• **What to do**:
Transcribe the listing that follows in full, exactly, and drop its images.
━━━━
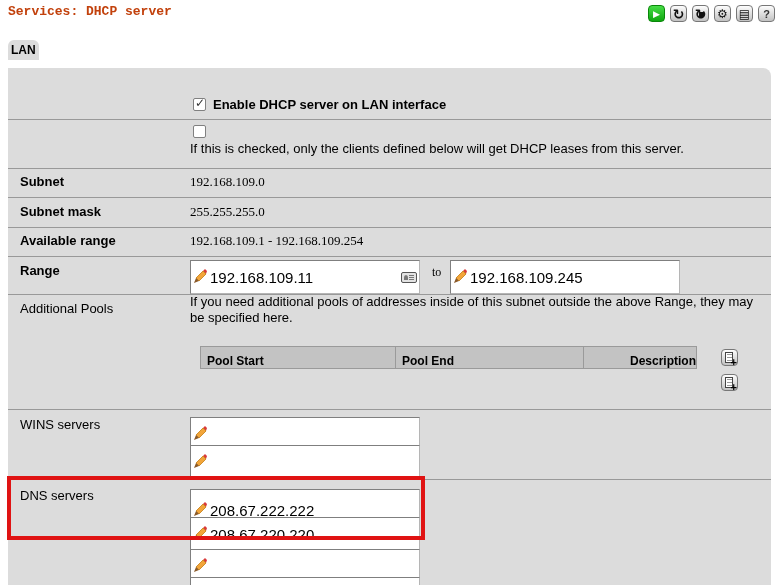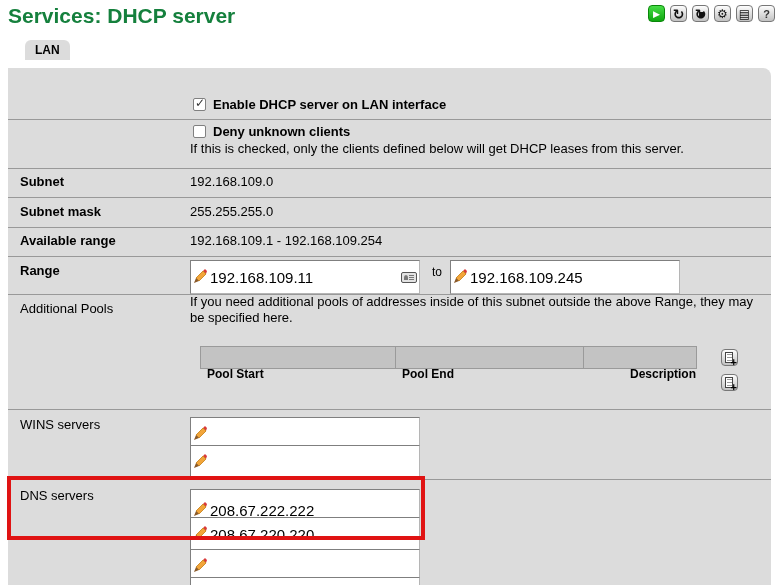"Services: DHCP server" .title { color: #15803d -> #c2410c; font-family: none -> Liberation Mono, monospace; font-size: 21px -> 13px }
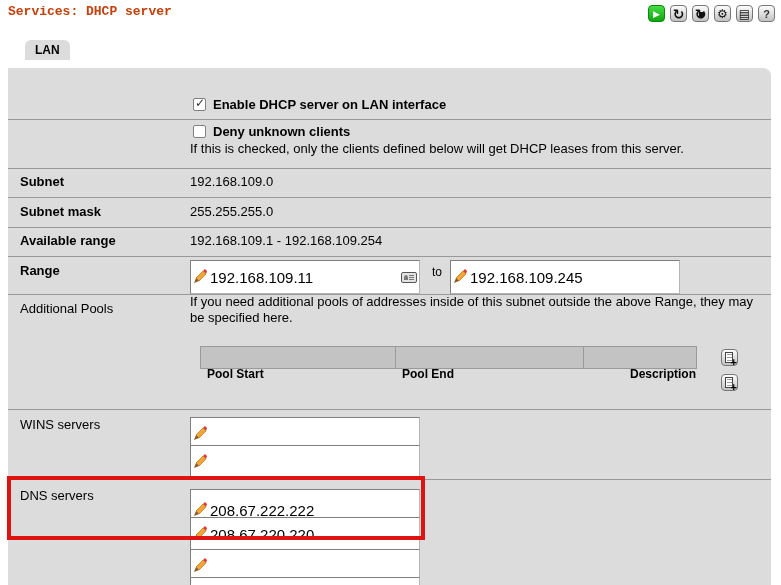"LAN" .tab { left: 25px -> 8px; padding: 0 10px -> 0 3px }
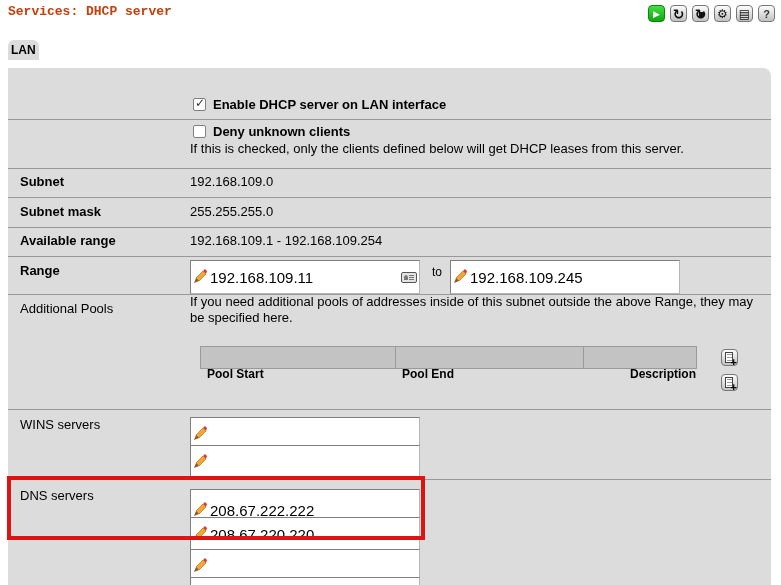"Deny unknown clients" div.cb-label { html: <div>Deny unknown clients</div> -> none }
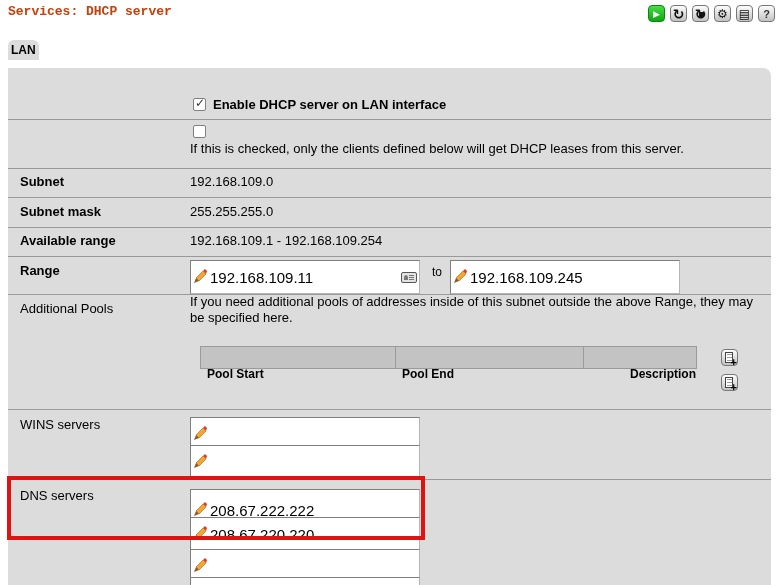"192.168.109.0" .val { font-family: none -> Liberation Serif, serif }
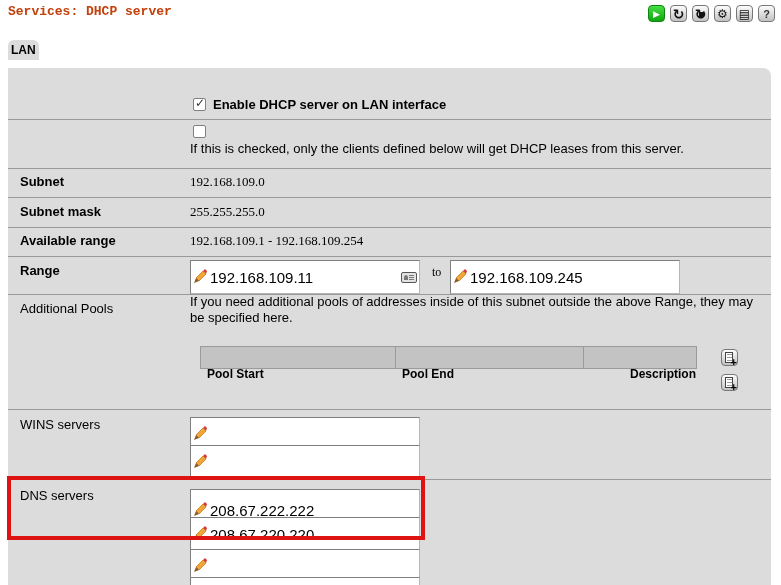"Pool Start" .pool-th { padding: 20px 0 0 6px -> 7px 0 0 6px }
━━━━
• **Response for this exercise**:
"Services: DHCP server" .title { color: #15803d -> #c2410c; font-family: none -> Liberation Mono, monospace; font-size: 21px -> 13px }
"LAN" .tab { left: 25px -> 8px; padding: 0 10px -> 0 3px }
"Deny unknown clients" div.cb-label { html: <div>Deny unknown clients</div> -> none }
"192.168.109.0" .val { font-family: none -> Liberation Serif, serif }
"Pool Start" .pool-th { padding: 20px 0 0 6px -> 7px 0 0 6px }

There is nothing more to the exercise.